Also on LW here.
Imagine the set of decisions which impact TAI outcomes.
Some of the decisions are more important than others: they have a larger impact on TAI outcomes. We care more about a decision the more important it is.
Some of the decisions are also easier to influence than others, and we care more about a decision the easier it is to influence.
- Decisions in the past are un-influenceable
- Probably some decisions in the future are too, but it may be hard to identify which ones
- How easy it is to influence a decision depends on who you are
- People have access to different sets of people and resources
- Influence can be more or less in/direct (e.g. how many steps removed are you from the US President)
The influenceable decisions are distributed over time, but we don’t know the distribution:
- Decisions might happen earlier or later (timing/timelines)
- There might be more or fewer decisions in the set
- Decisions might be more or less concentrated over time (urgency/duration)
- There might be discontinuities (only one decision matters, at the right of the distribution suddenly there are no more decisions because takeover has happened…)

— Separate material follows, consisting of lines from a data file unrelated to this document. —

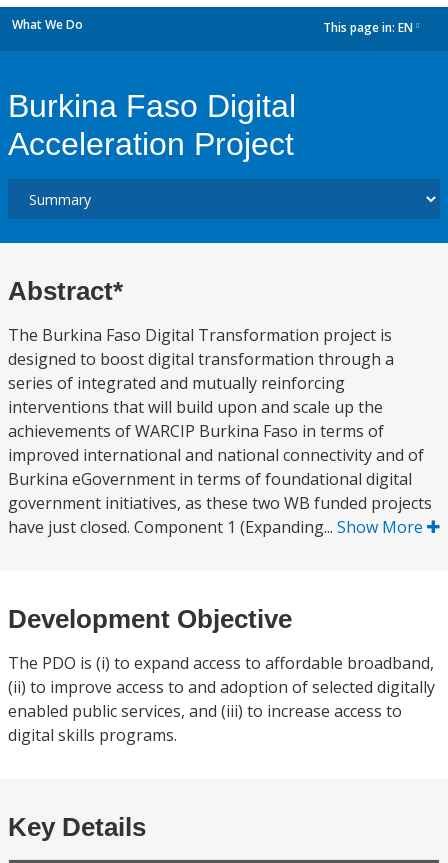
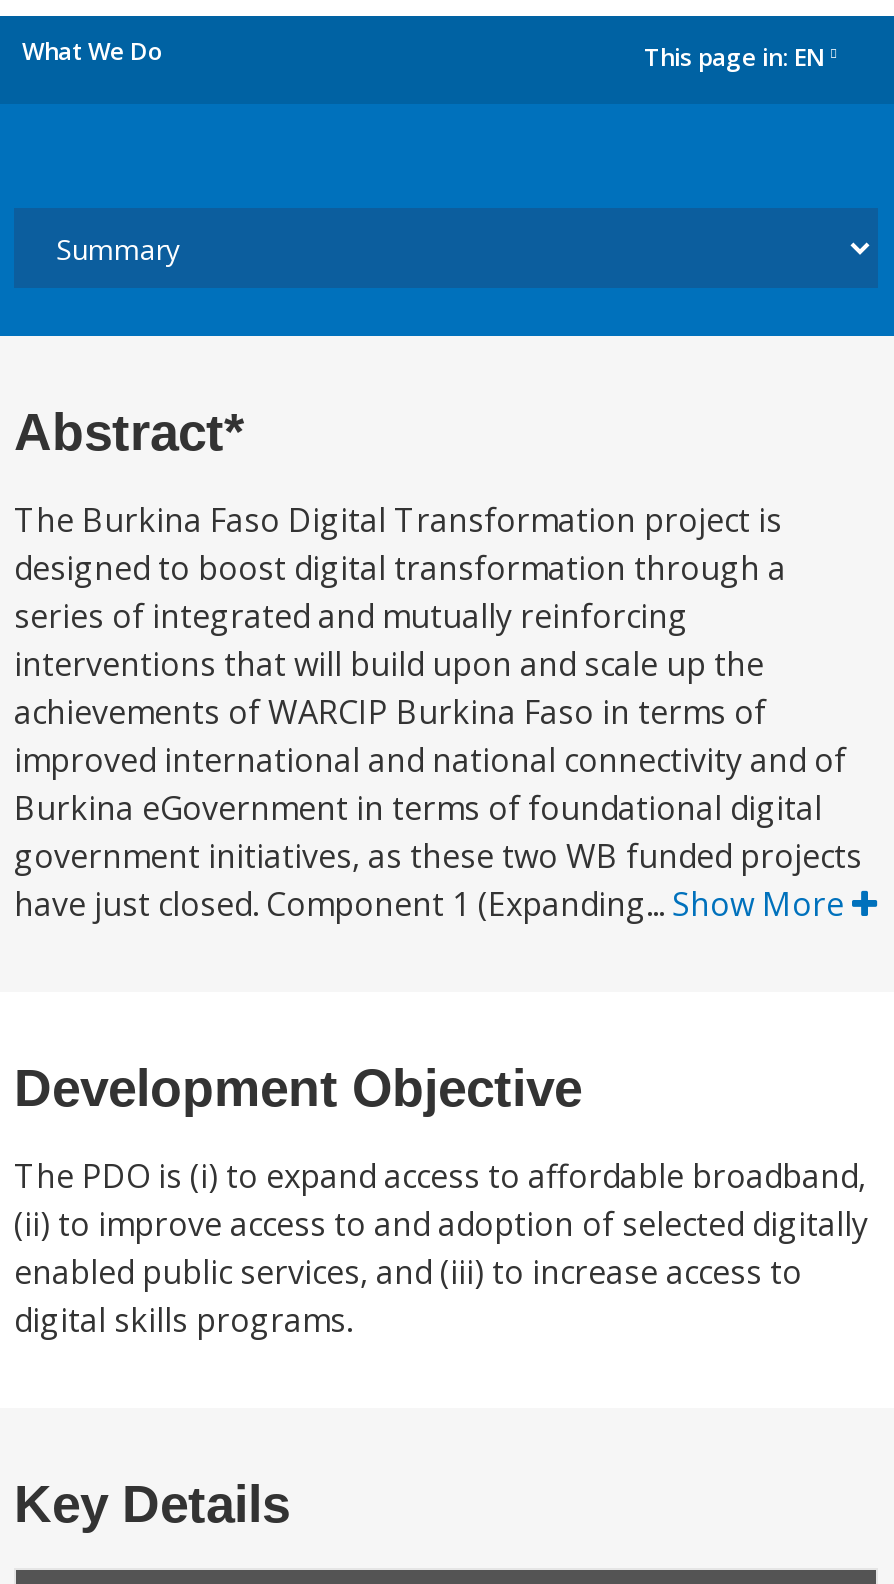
- Burkina Faso Digital
- Acceleration Project
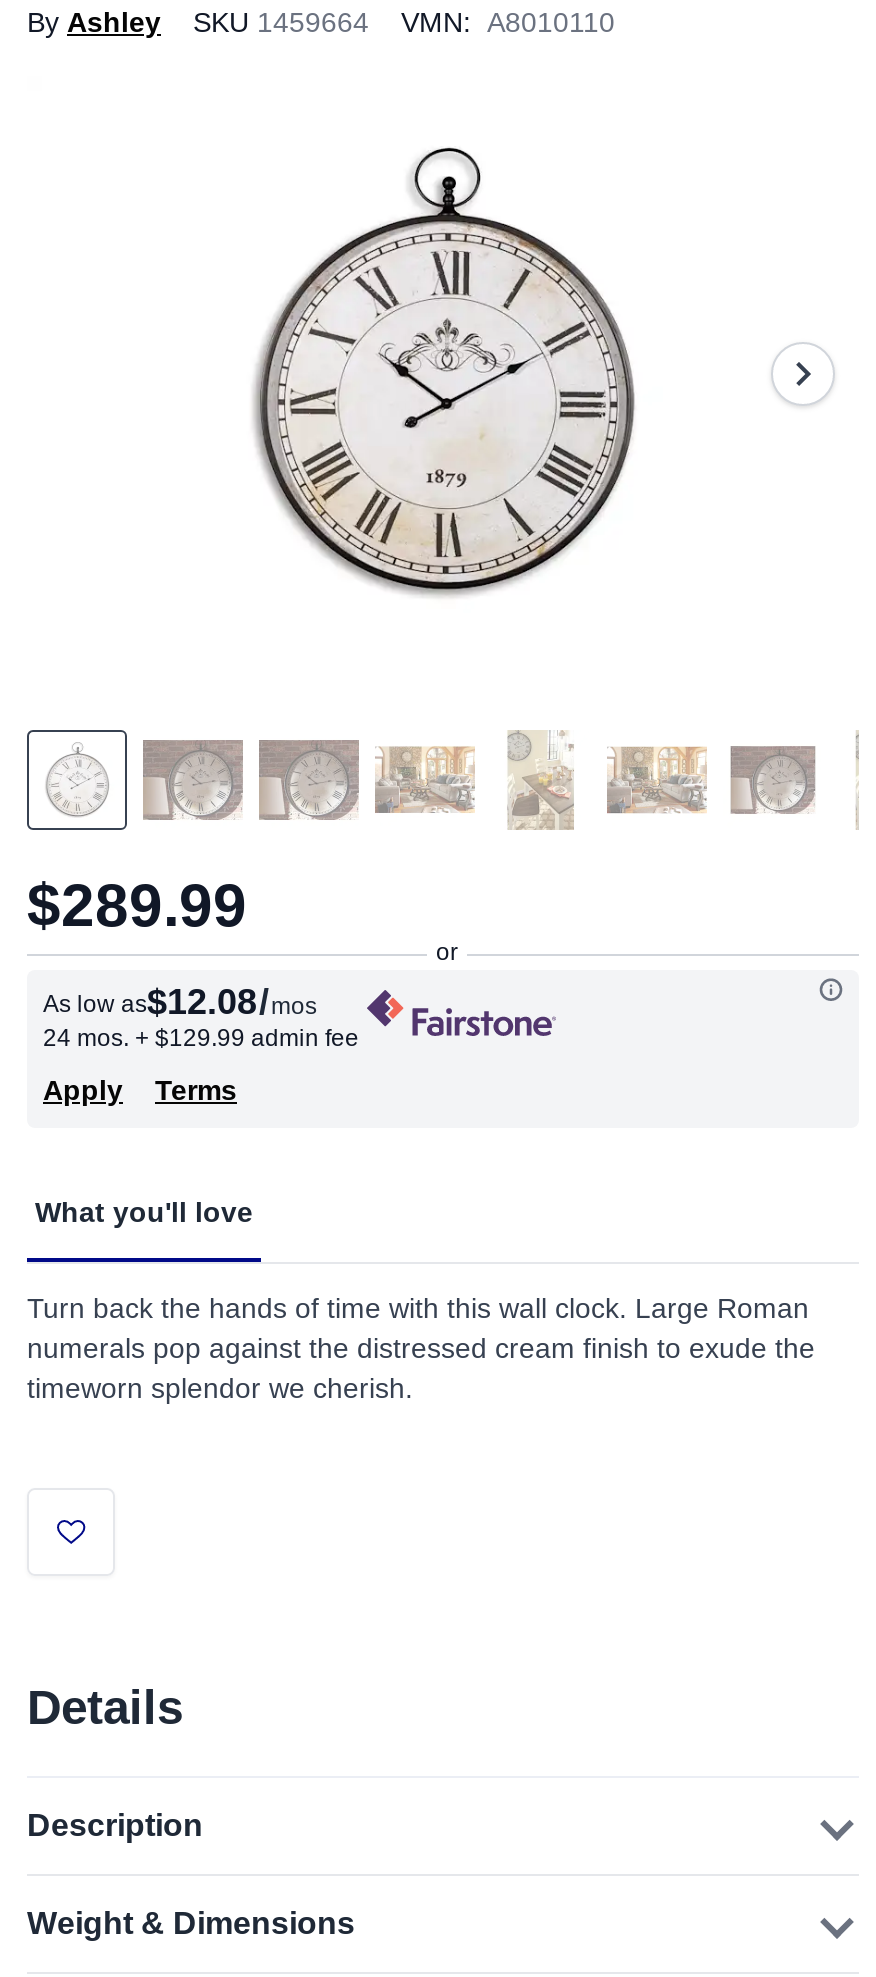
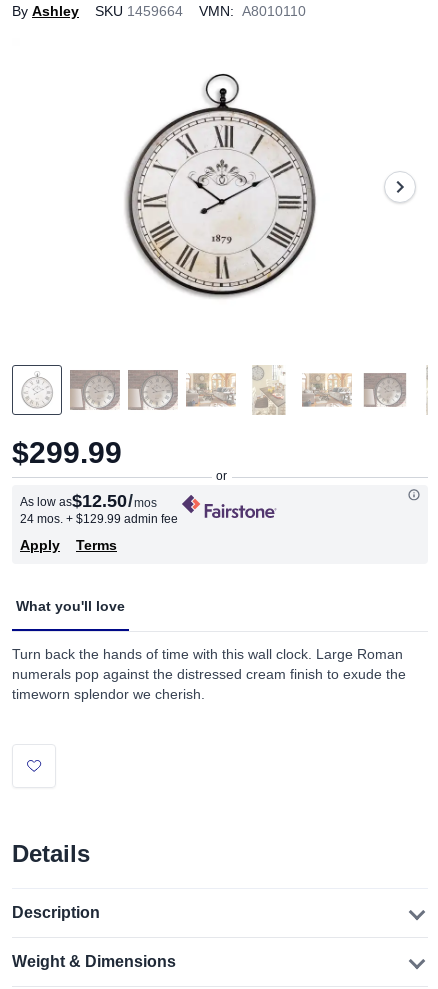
- $289.99
+ $299.99

- As low as$12.08 /mos
+ As low as$12.50 /mos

It’s possible that in the future there might be a particularly concentrated period of important decisions, for example like this:
People refer to this concentrated period of important decisions as ‘crunch time’. The distribution might or might not end up actually containing a concentrated period of important decisions - or in other words, crunch time may or may not happen.
Where the distribution does contain a concentrated period of important decisions (or at least is sufficiently likely to in expectation), crunch time might be a useful concept to have:
- It’s a flag to switch modes (e.g. aiming for direct effects rather than getting ourselves into a better position in future)
- It’s a way of compressing lots of information about the world (e.g. these 15 things have happened with various levels of confidence, which makes us think that these 50 things will happen soon with various probabilities)
- It’s a concept which can help to coordinate lots of people, which in some crunch time scenarios could be very important
But we don’t know what the underlying distribution of decisions is. Here are just some of the ways the distribution might look:
The fact that the underlying distribution is uncertain means that there are several ways in which crunch time might be an unhelpful concept:
- Different sorts of concentrated periods of important decisions might differ so much that it’s better to think about them separately.
- A crunch time lasting a day seems pretty different to one lasting 5 years
- A crunch time where one actor makes one decision seems pretty different to one where many thousands of actors make many thousands of decisions
- The eventual distribution may not contain a single concentrated period of important influenceable decisions.
- Maybe the most important decisions are in the past
- Maybe there will be a gradual decline in the importance of influenceable decisions as humanity becomes increasingly disempowered
- Maybe the distribution is lumpy, and there will be many discrete concentrated periods of important decisions
- Distributions in different domains, or even for different individuals, might diverge sufficiently that there’s no meaningful single period of important decisions
- It seems unlikely that distributions diverge wildly at the individual level, but I think it’s possible that there might be reasonably different distributions for people who work in government versus in AI labs, for example.
- It might still be useful to have crunch time as a concept for a particularly concentrated period of important decisions, but only apply it in specific domains: crunch time for DC AI governance people, crunch time for people working on AI safety agenda X…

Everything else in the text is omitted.